Training Hyperparameters

  - batch_size: 32
  - epochs: 4
  - learning_rate: 1e-4

Speeds, Sizes, Times

  - overall training time: 16 minutes
  - duration per training epoch: 4 minutes
  - model size: 500MB

Evaluation

Testing Data & Metrics

Testing Data

A seperate validation dataset of 6K claim-evidence pairs.

Metrics

  - ROC AUC
  - Specificity
  - Precision
  - Recall
  - F1-score
  - Accuracy
  - average accuracy over 4 models

Results

The model obtained an ROC AUC of 0.91, a specificity of 92.8%, a precision of 78.1% a recall of 66.6%, an F1-score of 71.9% and an accuracy of 85.6%. Four different models with this structure were trained and their accuracies averaged to 85.4%. The error bars show twice the standard deviation, either side of the mean.
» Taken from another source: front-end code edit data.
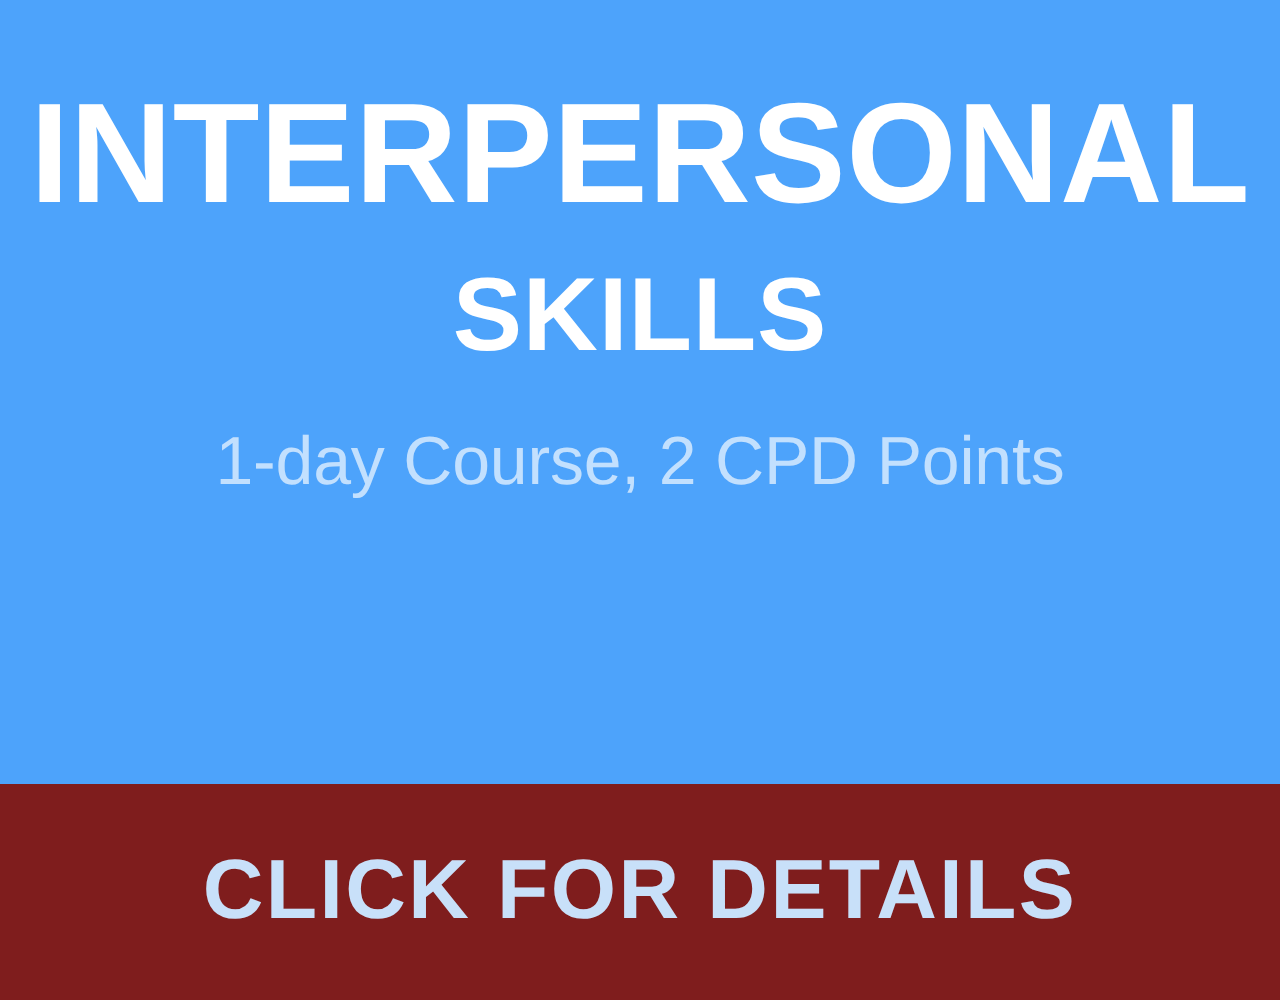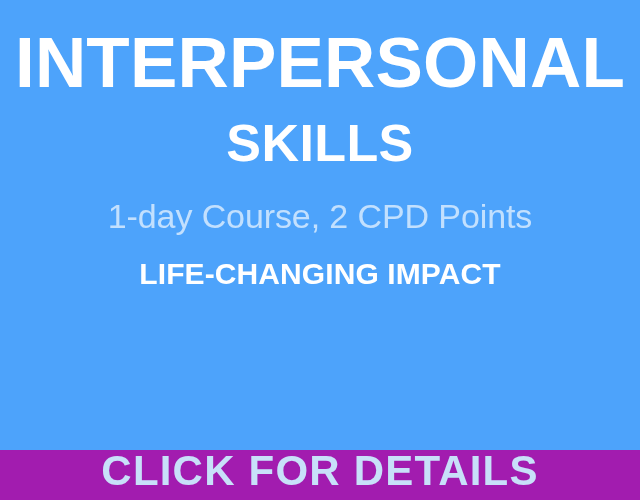"INTERPERSONAL" #ad-body { height: 450px -> 392px; padding-top: 26px -> 41px }
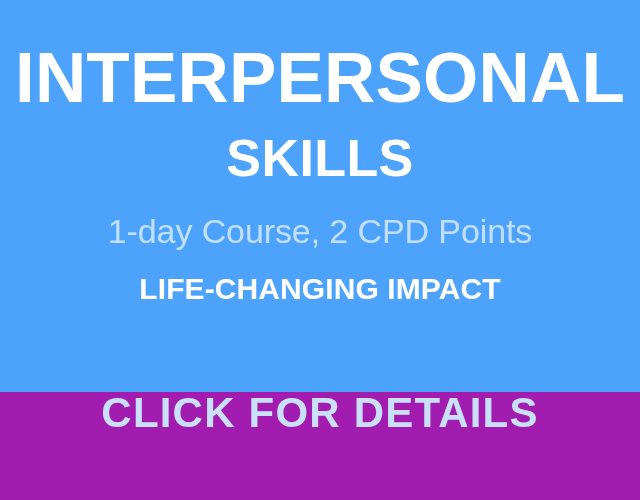"LIFE-CHANGING IMPACT" div.impact-line { html: <div>LIFE-CHANGING IMPACT</div> -> none }
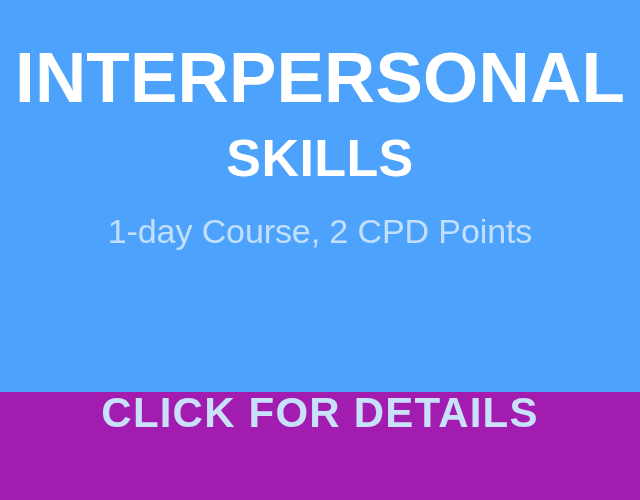"CLICK FOR DETAILS" #cta-bar { align-items: none -> center; background: #a21caf -> #7f1d1d }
Training and Validation Accuracy and Loss Mean:

Graph of Training and Validation Accuracy and Loss Mean

Technical Specifications

Hardware

  - RAM: at least 4 GB
  - Storage: at least 50 GB,
  - GPU: T4

Software

  - Tensorflow
  - Tensorflow_hub
  - Keras 2

Bias, Risks, and Limitations

Any inputs (concatenation of two sequences) longer than 512 subwords will be truncated by the model.

Additional Information

The hyperparameters were determined by experimentation with different values.